▶ **EXERCISE INPUT**

★ ★ ★

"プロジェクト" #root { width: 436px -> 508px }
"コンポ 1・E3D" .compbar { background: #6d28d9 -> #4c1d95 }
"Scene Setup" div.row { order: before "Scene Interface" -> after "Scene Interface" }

★ ★ ★

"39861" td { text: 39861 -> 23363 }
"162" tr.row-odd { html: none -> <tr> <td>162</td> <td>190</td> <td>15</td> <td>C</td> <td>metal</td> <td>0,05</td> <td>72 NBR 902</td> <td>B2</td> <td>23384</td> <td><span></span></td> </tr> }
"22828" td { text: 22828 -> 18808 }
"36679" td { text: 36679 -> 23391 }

★ ★ ★

The answer must consist of every line from the records above that holds "text".

"39861" td { text: 39861 -> 23363 }
"22828" td { text: 22828 -> 18808 }
"36679" td { text: 36679 -> 23391 }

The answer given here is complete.